Multi-Backend Architecture
Horizon Epoch is designed to manage data across multiple, heterogeneous storage backends through a unified interface.
Design Philosophy
Separation of Concerns
┌─────────────────────────────────────────────────────────────┐
│ Horizon Epoch │
│ │
│ ┌────────────────────────────────────────────────────────┐ │
│ │ Metadata Layer │ │
│ │ - Commits, branches, tags │ │
│ │ - Table registrations │ │
│ │ - Change tracking indices │ │
│ │ - Version graph │ │
│ └────────────────────────────────────────────────────────┘ │
│ │ │
│ │ (references, not data) │
│ ▼ │
│ ┌────────────────────────────────────────────────────────┐ │
│ │ Storage Layer │ │
│ │ ┌──────────┐ ┌──────────┐ ┌──────────┐ ┌──────────┐ │ │
│ │ │PostgreSQL│ │ MySQL │ │SQL Server│ │ SQLite │ │ │
│ │ └──────────┘ └──────────┘ └──────────┘ └──────────┘ │ │
│ │ ┌──────────┐ ┌──────────┐ ┌──────────┐ ┌──────────┐ │ │
│ │ │ AWS S3 │ │ Azure │ │ GCS │ │ Local │ │ │
│ │ └──────────┘ └──────────┘ └──────────┘ └──────────┘ │ │
│ └────────────────────────────────────────────────────────┘ │
└─────────────────────────────────────────────────────────────┘
Key insight: The metadata layer stores what changed and when, while storage adapters handle where the data physically lives.
Benefits
- No Data Migration - Keep data where it is
- Best Tool for Job - Use PostgreSQL for transactional, S3 for analytics
- Gradual Adoption - Add version control to existing infrastructure
- Unified Operations - Same commands work across all backends
Architecture Components
Storage Registry
Central registry of all configured backends:
config = Config(
metadata_url="postgresql://localhost/horizon_epoch"
).add_postgres(
"prod_users", # Logical name
"postgresql://prod/users"
).add_postgres(
"prod_orders",
"postgresql://prod/orders"
).add_s3(
"analytics",
bucket="company-analytics"
)
Storage Location
Each table has a storage location that identifies:
- Protocol - Which adapter to use
- Backend Name - Which configured backend
- Path - Table identifier within the backend
postgresql://prod_users/public.users
│ │ │
protocol backend table path
Table Registration
Tables are registered with their location:
# PostgreSQL table
client.register_table("users", "postgresql://prod_users/public.users")
# S3 Delta table
client.register_table("events", "s3://analytics/delta/events")
Metadata References
Metadata stores references to data, not the data itself:
-- In metadata database
SELECT * FROM epoch_tables;
┌──────────┬────────────────────────────────────────┐
│ name │ location │
├──────────┼────────────────────────────────────────┤
│ users │ postgresql://prod_users/public.users │
│ orders │ postgresql://prod_orders/public.orders │
│ events │ s3://analytics/delta/events │
└──────────┴────────────────────────────────────────┘
Cross-Backend Operations
Branching
Branches span all registered tables:
# Creates a branch that covers:
# - users (PostgreSQL)
# - orders (PostgreSQL)
# - events (S3)
client.create_branch("feature/new-reporting")

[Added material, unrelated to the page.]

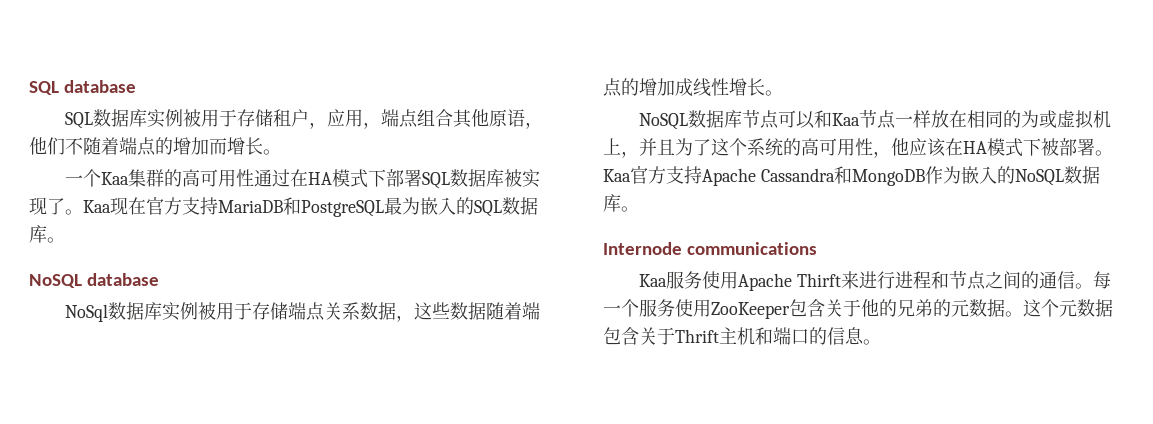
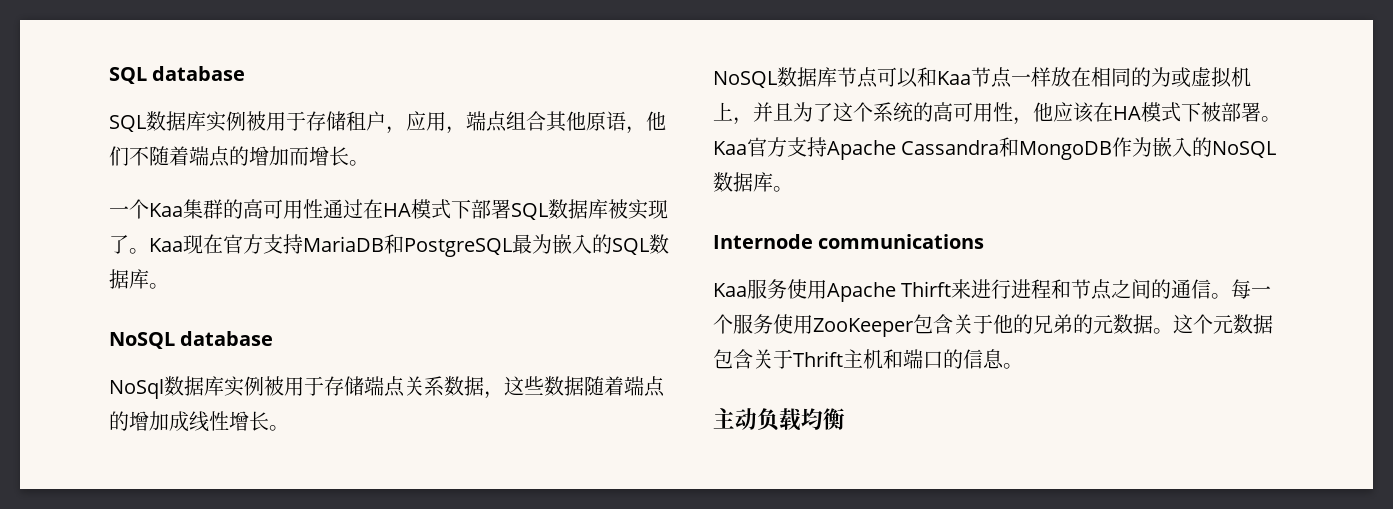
(881, 342) none -> [713,408,845,431] // 主动负载均衡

Each backend maintains its own overlay:
- PostgreSQL: Overlay tables
- S3: Separate Delta log
Committing
Commits can include changes from multiple backends:
# Changes to users (PostgreSQL) and events (S3)
# are captured in a single commit
client.commit(message="Update user events schema")
The commit metadata tracks which backends have changes:
{
"commit_id": "abc123",
"message": "Update user events schema",
"changes": {
"postgresql://prod_users": ["users"],
"s3://analytics": ["events"]
}
}
Diffing
Diff operations aggregate across backends:
diff = client.diff("main", "feature/branch")
# Returns changes from all backends
for table_diff in diff.table_diffs:
print(f"{table_diff.location}: {table_diff.status}")
Merging
Merges are coordinated across backends:
- Compute changes per backend
- Detect conflicts per backend
- Apply changes per backend (in transaction if supported)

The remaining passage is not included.